| Entries supplied |
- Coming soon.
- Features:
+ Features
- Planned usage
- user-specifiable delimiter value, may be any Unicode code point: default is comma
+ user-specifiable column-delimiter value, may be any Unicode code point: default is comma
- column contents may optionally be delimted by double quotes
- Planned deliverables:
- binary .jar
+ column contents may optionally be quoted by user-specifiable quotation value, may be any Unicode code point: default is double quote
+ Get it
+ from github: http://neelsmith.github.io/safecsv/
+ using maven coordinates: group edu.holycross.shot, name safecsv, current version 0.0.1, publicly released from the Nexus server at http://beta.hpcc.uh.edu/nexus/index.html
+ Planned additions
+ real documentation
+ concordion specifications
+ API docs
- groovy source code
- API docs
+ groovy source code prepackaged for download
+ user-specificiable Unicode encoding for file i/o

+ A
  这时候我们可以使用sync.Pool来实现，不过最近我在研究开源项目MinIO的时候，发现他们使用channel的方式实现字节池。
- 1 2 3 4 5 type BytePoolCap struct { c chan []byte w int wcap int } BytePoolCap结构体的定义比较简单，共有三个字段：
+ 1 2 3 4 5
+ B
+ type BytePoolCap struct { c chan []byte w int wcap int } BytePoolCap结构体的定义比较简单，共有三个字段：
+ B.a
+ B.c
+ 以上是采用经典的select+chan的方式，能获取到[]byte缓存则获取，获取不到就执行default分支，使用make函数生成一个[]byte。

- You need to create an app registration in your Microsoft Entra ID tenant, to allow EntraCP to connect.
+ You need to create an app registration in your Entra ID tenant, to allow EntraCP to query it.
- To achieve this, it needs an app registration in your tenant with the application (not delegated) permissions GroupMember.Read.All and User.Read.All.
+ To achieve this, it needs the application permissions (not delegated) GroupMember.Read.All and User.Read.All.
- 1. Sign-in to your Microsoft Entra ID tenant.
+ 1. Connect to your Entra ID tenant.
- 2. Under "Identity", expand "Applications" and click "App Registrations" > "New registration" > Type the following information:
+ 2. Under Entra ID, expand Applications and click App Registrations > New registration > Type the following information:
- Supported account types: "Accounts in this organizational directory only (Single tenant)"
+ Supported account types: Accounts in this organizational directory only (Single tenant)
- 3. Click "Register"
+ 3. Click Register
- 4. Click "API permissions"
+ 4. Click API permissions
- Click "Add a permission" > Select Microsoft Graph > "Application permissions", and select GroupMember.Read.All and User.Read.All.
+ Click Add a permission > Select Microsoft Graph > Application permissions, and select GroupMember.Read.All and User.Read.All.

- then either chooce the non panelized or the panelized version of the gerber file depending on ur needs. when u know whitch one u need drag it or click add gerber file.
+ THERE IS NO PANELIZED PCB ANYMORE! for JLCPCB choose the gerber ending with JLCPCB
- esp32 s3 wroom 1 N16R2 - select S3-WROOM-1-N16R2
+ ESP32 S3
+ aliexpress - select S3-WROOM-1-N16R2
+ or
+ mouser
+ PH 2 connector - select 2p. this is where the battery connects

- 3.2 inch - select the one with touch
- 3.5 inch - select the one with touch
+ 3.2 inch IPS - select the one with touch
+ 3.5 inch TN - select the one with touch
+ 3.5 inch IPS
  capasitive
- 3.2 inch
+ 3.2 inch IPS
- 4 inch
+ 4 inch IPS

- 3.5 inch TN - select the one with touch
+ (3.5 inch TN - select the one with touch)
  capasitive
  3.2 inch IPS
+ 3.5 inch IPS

| Instructions for the task |
Beginning with the line that holds "- 3.5 inch TN - select the one with touch", restate word for word every line down to the end of the data, and only those lines.

| Response |
- 3.5 inch TN - select the one with touch
+ (3.5 inch TN - select the one with touch)
  capasitive
  3.2 inch IPS
+ 3.5 inch IPS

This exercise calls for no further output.